Question

In: Accounting

1- Which of the following statements is NOT true? Basic shares outstanding are always included in...

1- Which of the following statements is NOT true?

  1. Basic shares outstanding are always included in fully diluted shares outstanding.

  2. Fully diluted shares outstanding include all potentially dilutive securities that have been issued.

  3. Fully diluted shares outstanding can not decrease unless shares are repurchased.

  4. Basic shares outstanding are always equal to or less than fully diluted shares outstanding

2- An analyst has built a forecast showing a rapidly rising Fixed Asset Turnover Ratio. What error has the analyst likely made?

  1. The CAPEX forecast is too low.

  2. The depreciation forecast is too low.

  3. The net profit forecast is too low.

  4. The net sales forecast is too low

3- The number of shares repurchased and/or issued in a given period is shown on the:

  1. income statement.

  2. balance sheet.

  3. cash flow statement.

  4. statement of shareholders equity

4- Assume a firm has a current ratio of 2.0x and a debt ratio of 0.5x. The firm takes a charge to write-down some obsolete inventory. The firm's current ratio and debt ratio will:

  1. Both decrease.

  2. The current ratio will increase and the debt ratio will decrease.

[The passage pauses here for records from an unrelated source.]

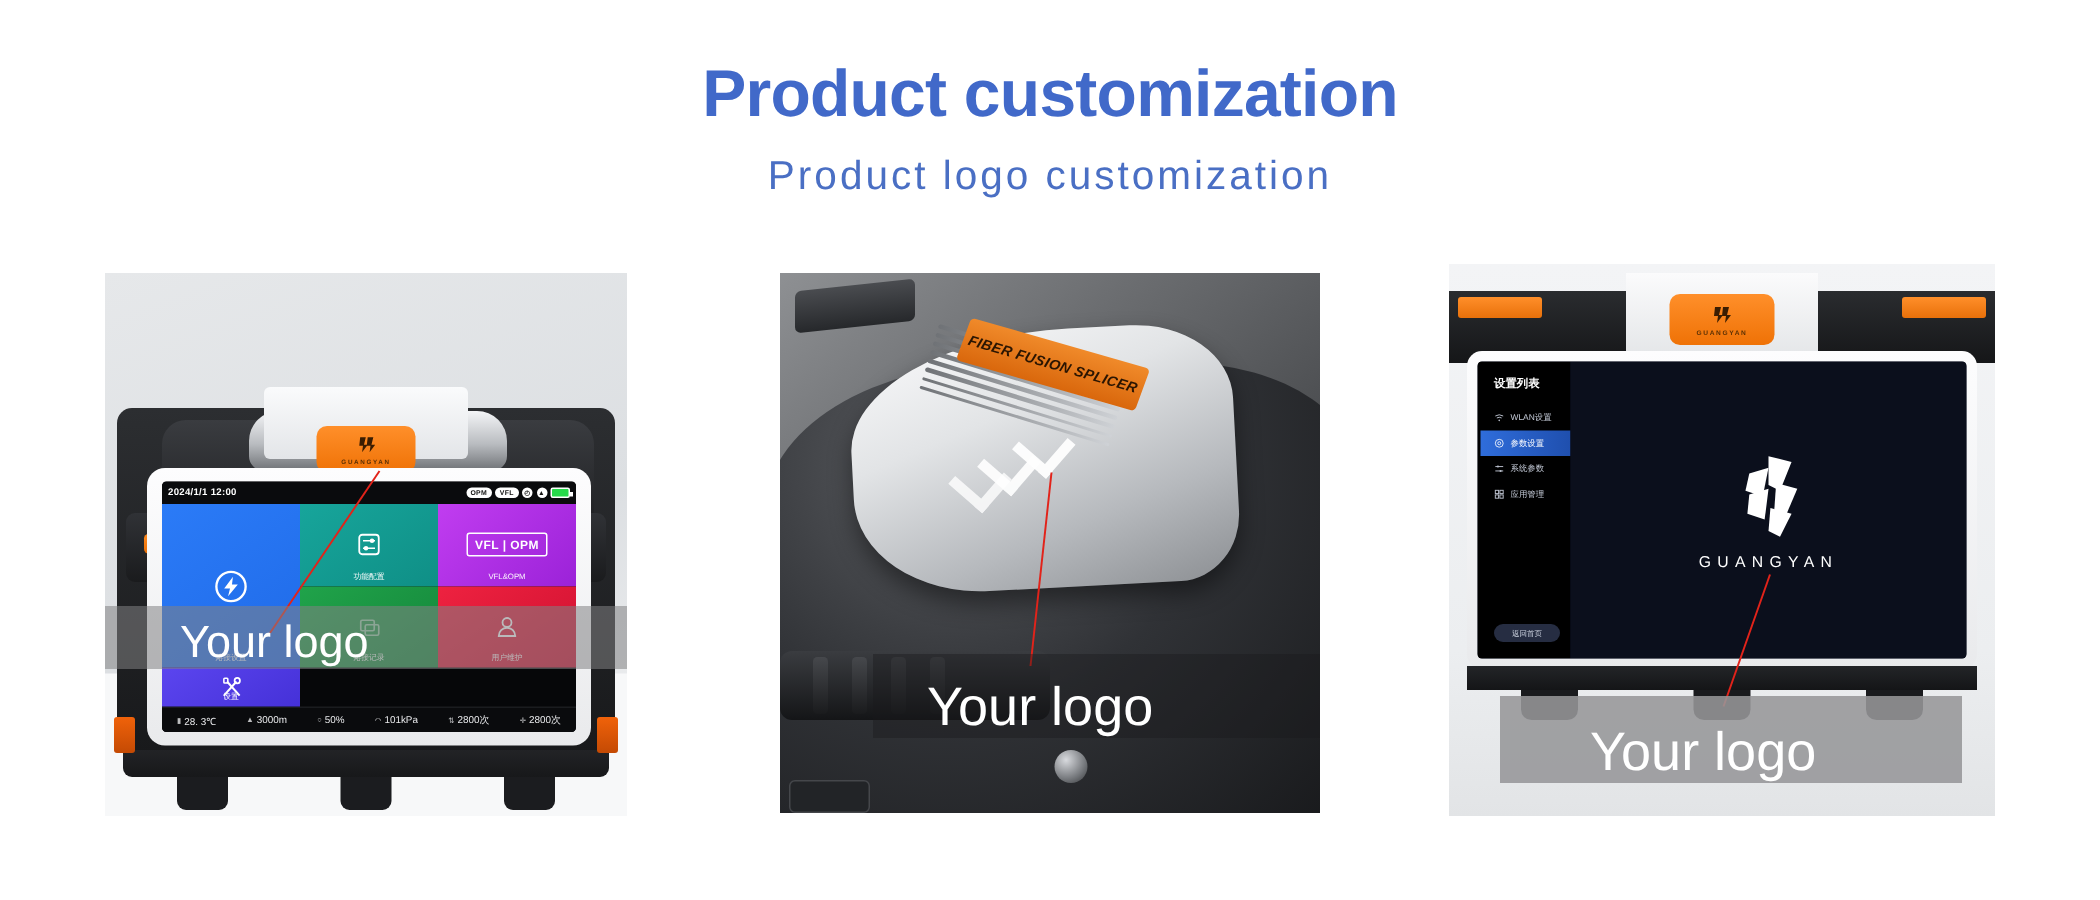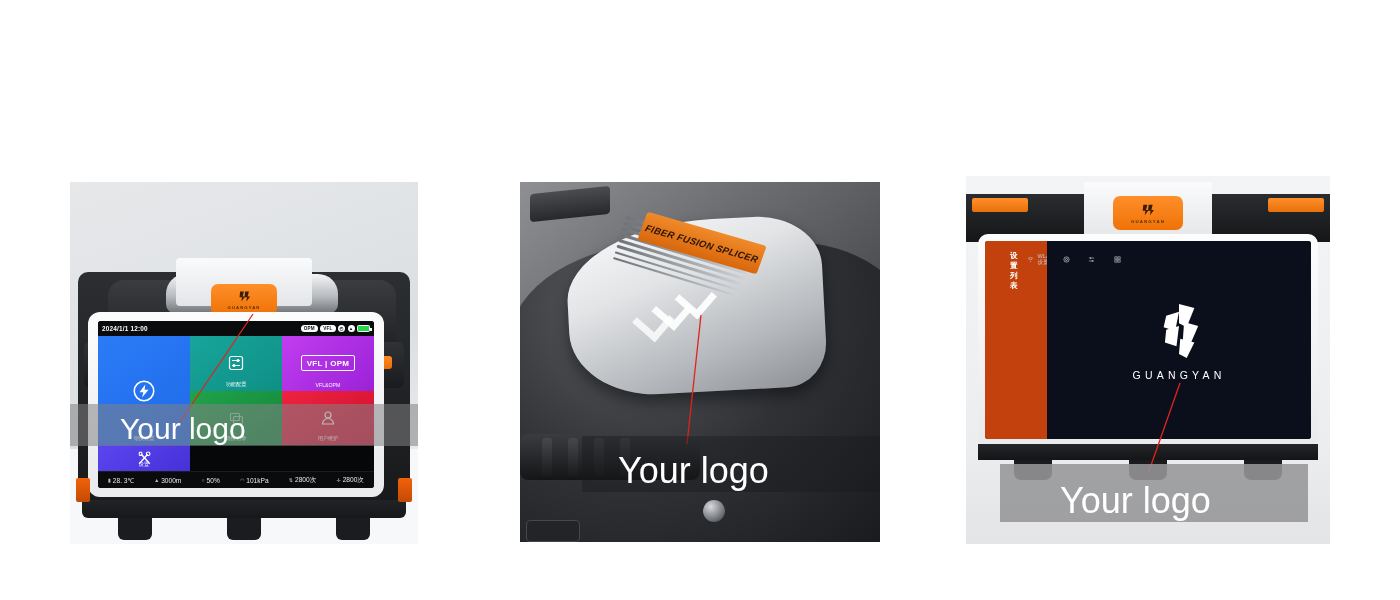"Product customization" div.header { html: none -> <div> <div>Product customization</div> <div>Product logo customization</div> </div> }
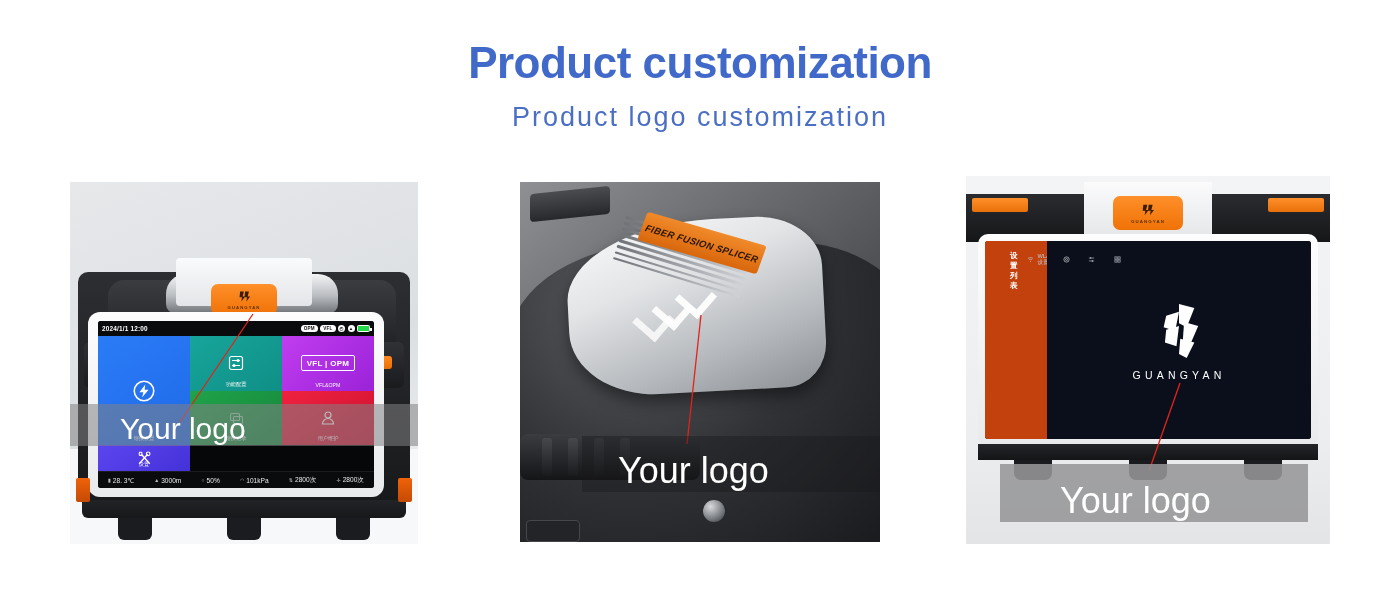"设置列表" .p3-side { background: #c2410c -> #000000; flex-direction: row -> column; padding: 10px 0 0 16px -> 10px 0 0 2px }
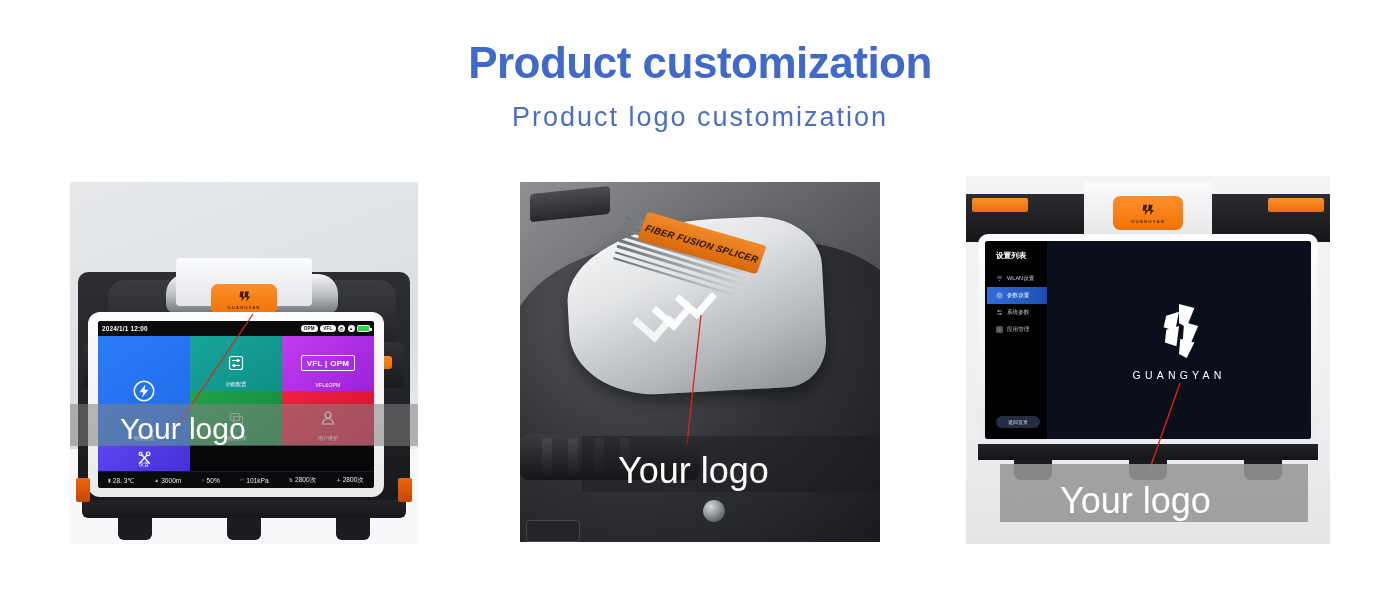"VFL | OPM" .p1-bezel { left: 18px -> 28px }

  3. The current ratio will decrease and the debt ratio will increase.

  4. Both increase.

Solutions

Expert Solution

  1. Fully diluted shares outstanding can not decrease unless shares are repurchased.
    Fully diluted shares include employee stock option and security conversion, such conversion/exercise is at the option of the holder; the employee can choose not to exercise option and security holder can decide not to convert security to shares, Therefore, Diluted shares can decrease at the discretion of the option holder.
  2. The CAPEX forecast is too low.
    The formula for Fixed Asset Turnover Ratio is Net Revenue / Average Net Fixed Assets(Fixed Asset - Accumulated Depreciation). The ratio would rise under 2 circumstances i.e. the numerator increases or the denominator decreases. The capital expenditure forecast would be low resulting in a lower Average Total assets, resulting in rapid increase of Asset Turnover Ratio.
  3. statement of shareholders equity
    Statement of shareholder's equity shows the changes to the Equity component of the Balance Sheet.
  4. The current ratio will decrease and the debt ratio will increase.
    Current ratio = Current Assets / Current Liabilities - if there is a decrease in Current Asset the ratio will decrease because of the reduced numerator. 200/100 = 2 & 150/100 = 1.5.
    Debt Ratio = Liabilities / Assets - if there is decrease in inventory, it will result in reduced Assets and therefore denominator, resulting in increase in ratio. 100/100 = 1 & 200/100 = 2.